Now, just so I do not come across as a smug northerner I would add that we too benefit from this system (this is how large it is). As hewers of wood and drawers of water we are once removed from this system but must remember that 75% of our trade is with you folks and that much of that trade in raw resources, I would assume a larger percentage than we are aware, is likely destined to support this system. So its end is not only deleterious to those who live locally but to those of us who are separated by an imaginary line. We simply do not see it with the frequency you do.

And we wonder why Trump is increasing military spending?

unit472
unit472
  Francis Marion
April 29, 2017 10:30 am

Boeing ( and the military industrial complex) is part of the physical economy. They make things. It is the rise of the virtual economy that troubles me. Where is “My Space” today? It was a multibillion dollar ‘social media platform’ a decade ago? Will Facebook be passe a decade hence.
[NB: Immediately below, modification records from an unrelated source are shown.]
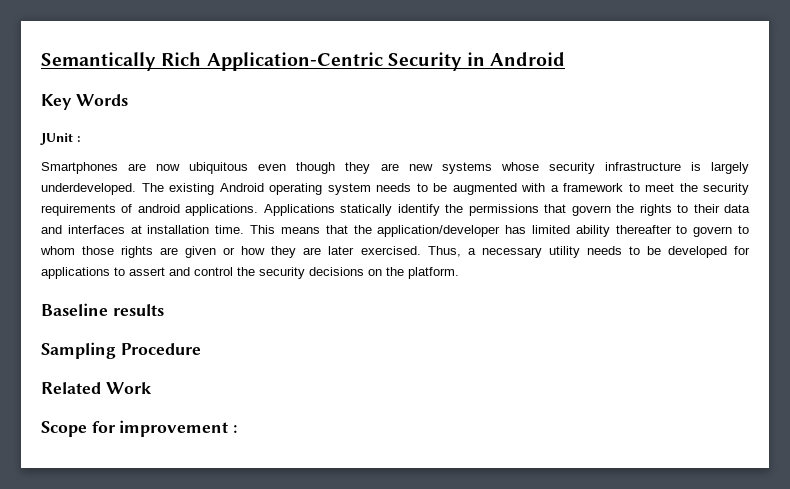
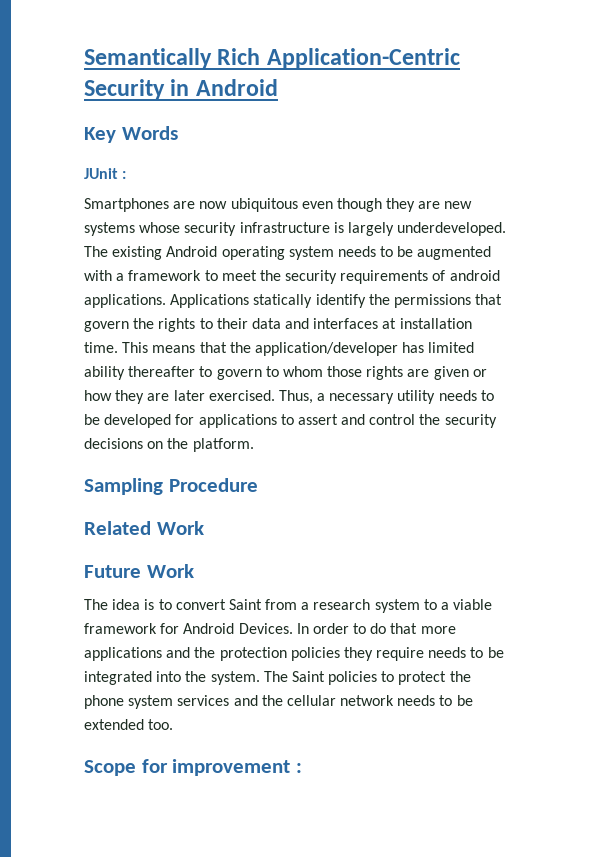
[41,303,164,316] // Baseline results -> (254, 445) none
(152, 388) none -> [84,564,194,578] [84,599,493,613] [84,623,456,634] [84,647,504,661] [84,671,471,685] [84,695,473,709] [84,719,174,730] // Future Work // The idea is to convert Saint from a research system to a viable framework for Android Devices. In order to do that more applications and the protection policies they require needs to be integrated into the system. The Saint policies to protect the phone system services and the cellular network needs to be extended too.

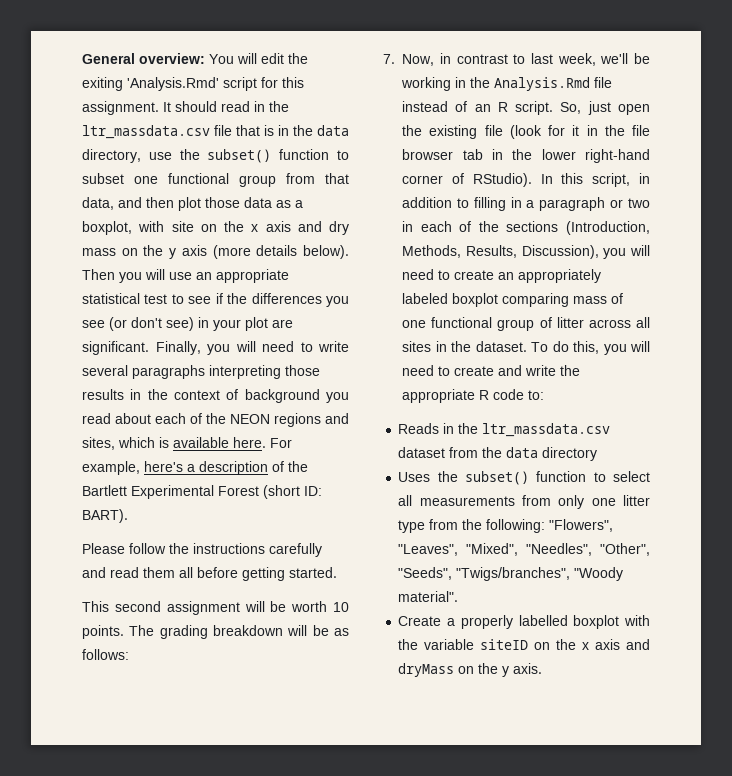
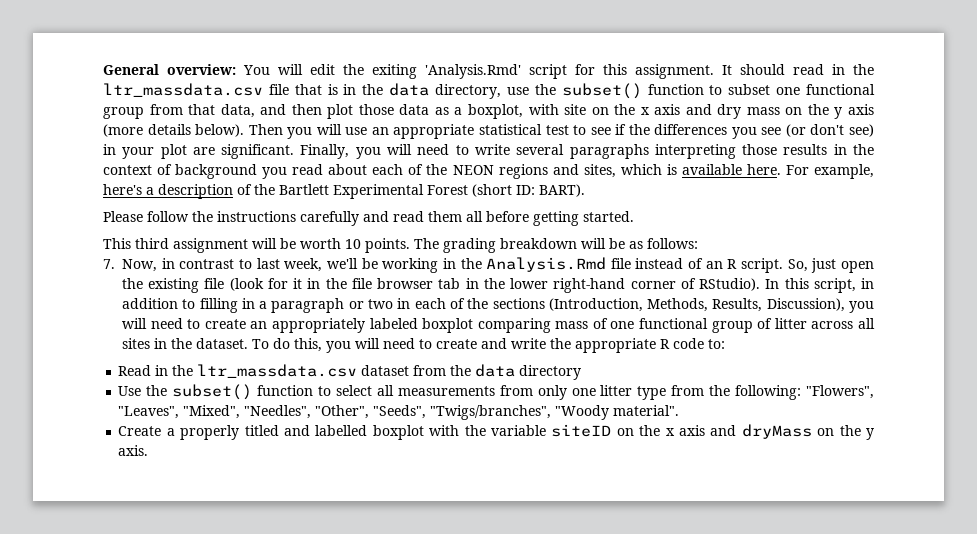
[114,601,161,612] second -> [135,238,169,249] third
[398,423,440,434] Reads -> [118,365,152,376] Read
[398,472,431,482] Uses -> [118,386,142,396] Use
(513, 622) none -> [244,425,310,436] titled and

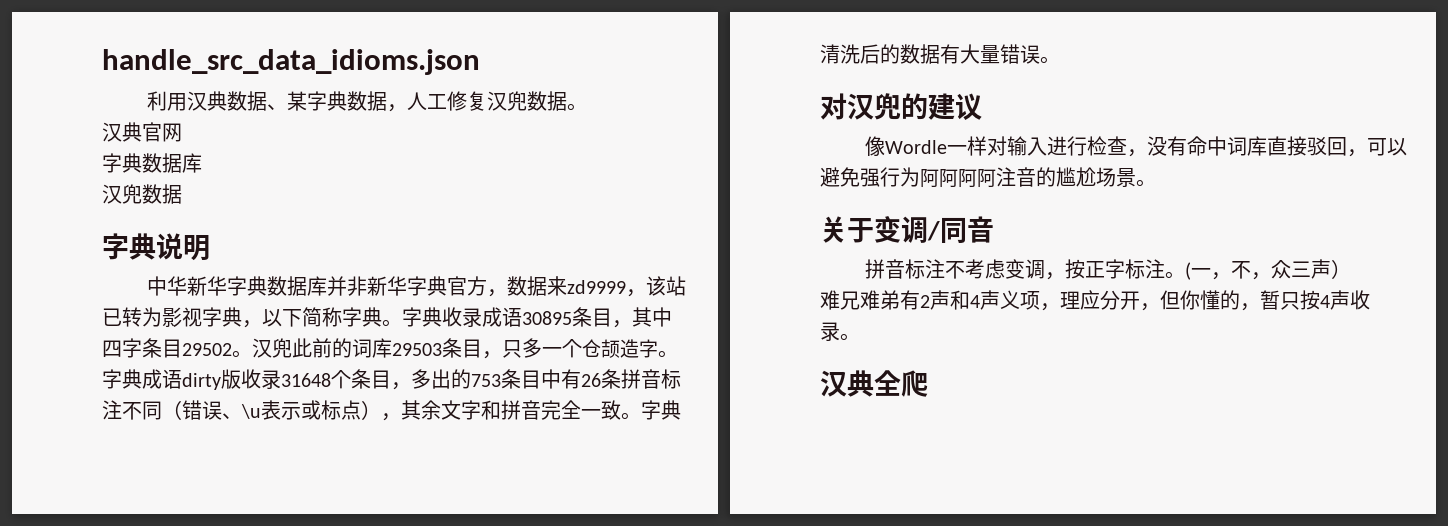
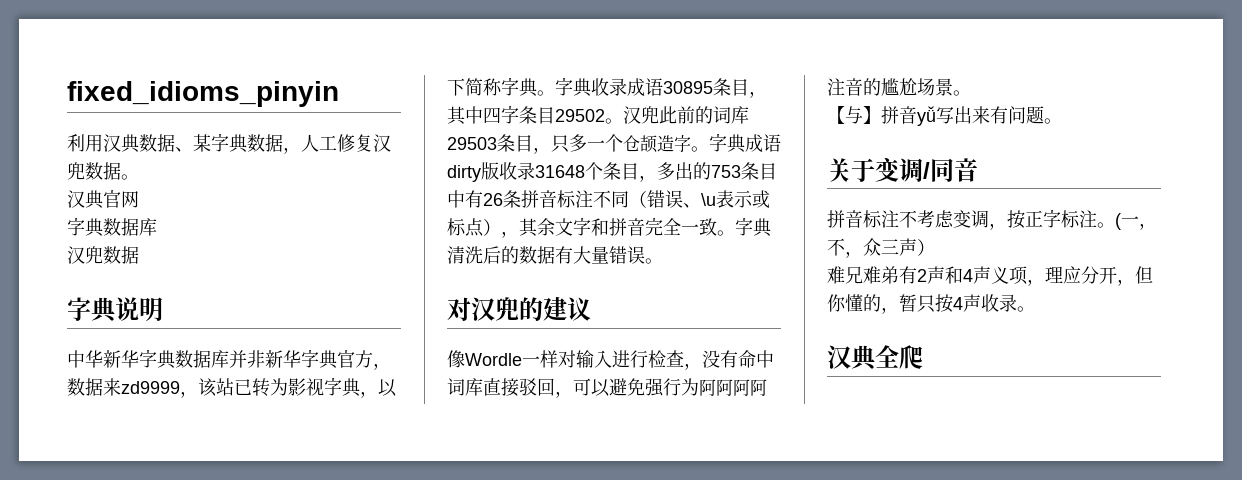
[102,49,480,75] handle_src_data_idioms.json -> [67,81,339,107] fixed_idioms_pinyin
(1156, 183) none -> [827,106,1062,126] // 【与】拼音yǚ写出来有问题。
Motorola, Nokia and Blackberry once ruled the roost in that most ubiquitous symbol of the modern world the cellphone as it morphed from physical device to software but software requires little physical production and the revenue generated flows almost uninterrupted to the owner/designer leading to a concentration of wealth such as we’ve not seen since the days of Rockefeller and Morgan.

MathMan
MathMan
  Robert Gore
April 30, 2017 5:13 pm

Sorry Robert, but I do believe Alaska has NM beat when it comes to sucking hind tit. But, I do enjoy your articles.

mangledman
mangledman
April 29, 2017 1:42 pm

Leviathin rises more each day, all things related to the government gets bigger, no one else is hiring. The oil,railroad, coal,and robber Barons are back, with their private armies. Why are all those 3 letter agencies incorporated, with swat teams and zillions of bullets. The private security forces came into play quite a few years back, along with FREE TRADE Zones.
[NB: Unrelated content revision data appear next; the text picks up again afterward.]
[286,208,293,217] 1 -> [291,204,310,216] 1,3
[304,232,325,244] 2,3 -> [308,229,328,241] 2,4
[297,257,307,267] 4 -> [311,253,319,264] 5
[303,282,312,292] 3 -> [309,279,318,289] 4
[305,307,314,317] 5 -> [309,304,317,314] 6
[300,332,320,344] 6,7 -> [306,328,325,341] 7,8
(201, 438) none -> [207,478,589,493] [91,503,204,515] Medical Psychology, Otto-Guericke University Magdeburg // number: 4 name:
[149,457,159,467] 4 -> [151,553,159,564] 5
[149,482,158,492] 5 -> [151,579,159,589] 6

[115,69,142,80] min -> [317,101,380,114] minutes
Imagine if you will; how to create chaos, and still avoid a complete coup. Some Rulers have killed millions in the past. They must have seen a swamp. Lawlessness, and Anarchy will be part of this, and soldiers will not want to keep fighting when mom n pop, baseball, and Apple pie are under attack. If the money at home quits, and soldiers get paid and their families are starving and fighting to stay alive what will be the purpose.
Not much of this makes sense, especially to those of us who refuse to be a minion, or a mindless drone pushing a button all day. We could get a job as security for Bayer, Monsanto, politician, or a banker. While driving home past starving neighbors,being thrown out of their homes. We have been raised up on GOD+COUNTRY, and our compassion is being used against us at every turn.
Moral people, decent people are going to wake up when each of our turns come. If the Big Bro machine shows up at the neighbors, telling them their kid needs vaxxed, or grandma needs a flu shot, and the others are dead from it, will you comply???
When bread lines show up, will you eat the bread?
The laws concerning monopolies, have been usurped. Between BANKS and taxes your land is not yours. The laws are against you at every turn. If you raise what you eat, they want a law against it. Alternative heat, or electric, there will be a law. If you aren’t getting yours from the trough, there will be a law.
Who will enforce this law, only the ones EVIL enough to lack any compassion, mercenaries, psycho, and sociopaths, because while they do this to you someone will be doing it to their families.

Excellent post

fleabaggs
fleabaggs
April 29, 2017 4:37 pm

How about plain old Orwellianism or Huxtocracy.
The amount of latent bad energy trapped in all of this intertwining of governments,corporations, derivatives,fiat money,weapons,chemicals,Gmo’s etc. is mind boggling.

starfcker
starfcker
April 30, 2017 12:05 am

Robert, like the post, a little out of step with the comments, so I’ll just leave it there.???